They said love would clip my wings. I didn’t realize it would poison the pond.
⸻
I
I came from the rafters—black wood, restless sleep, a choir of squeaks that bounced off limestone like nervous thoughts. The colony spent its nights counting moths like pennies and preaching the gospel of hunger: catch, gulp, vanish. Eat fear before fear eats you. The creed worked for everyone but me.
On the third new moon of shedding season, I slipped past the outer veil of roost‑smell and flew toward the marsh. I told myself I craved fat June beetles, but I was chasing the pulse I’d heard nights earlier: a high, harp‑bright song riding the damp air. A single note, stretched thin, refusing to break.
At the water’s edge I found her.
A frog, pale jade under moonlight, lifting her throat in slow‑motion prayers. Each croak landed on my ribs like hands testing for cracks. She saw me hovering and didn’t flinch.
“Stay or go,” she said, voice swallowing the night’s echo. “Just don’t pretend the choice is anyone’s but yours.”

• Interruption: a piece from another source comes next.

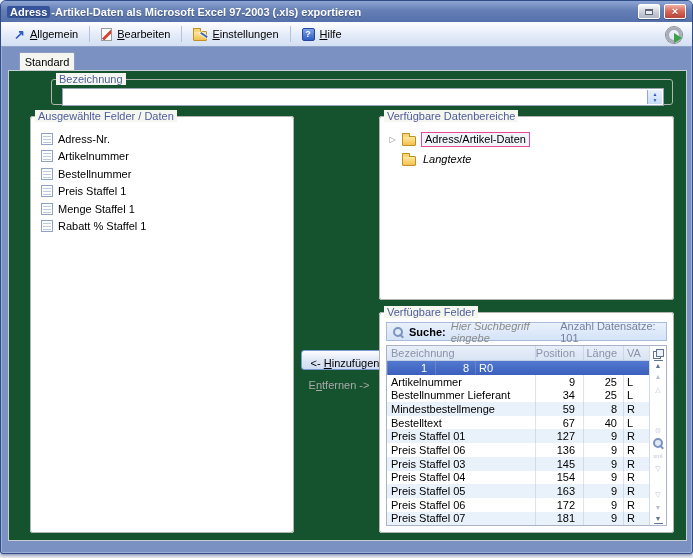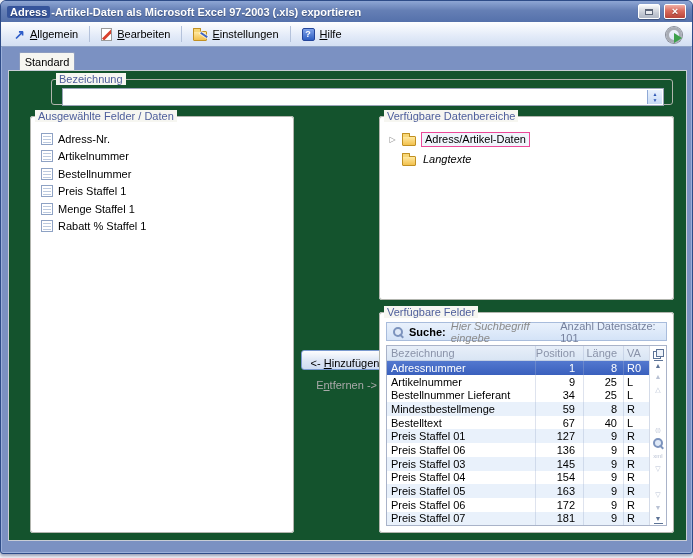"Adressnummer" span.c-name { html: <span>Adressnummer</span> -> none }
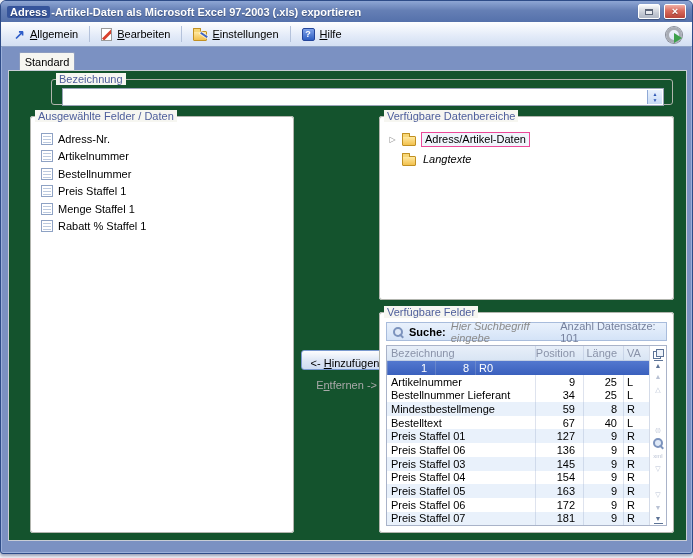"Entfernen ->" #remove-lbl { text-align: right -> center }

Her eyes—oil‑slick, reflective—held my face until I folded my wings and dropped beside her on a lily pad quivering under the added weight. Frogs are cold; I was colder. We shivered ourselves into conversation. Names were traded. She was Traia. I was Chiro.
She offered me a cricket, still wriggling. I offered her a mosquito, already drained. We laughed—strange, choked noises from mismatched throats. In that tiny trade I felt a bridge click into place: bones over water.
⸻
II
Weeks melted. My absences stretched like dusk to dawn. The matriarch noticed first. Where do you vanish, son? I fed her silence. She stuffed it down my throat with warnings—about owls, cats, daylight. She forgot to warn me about wonder.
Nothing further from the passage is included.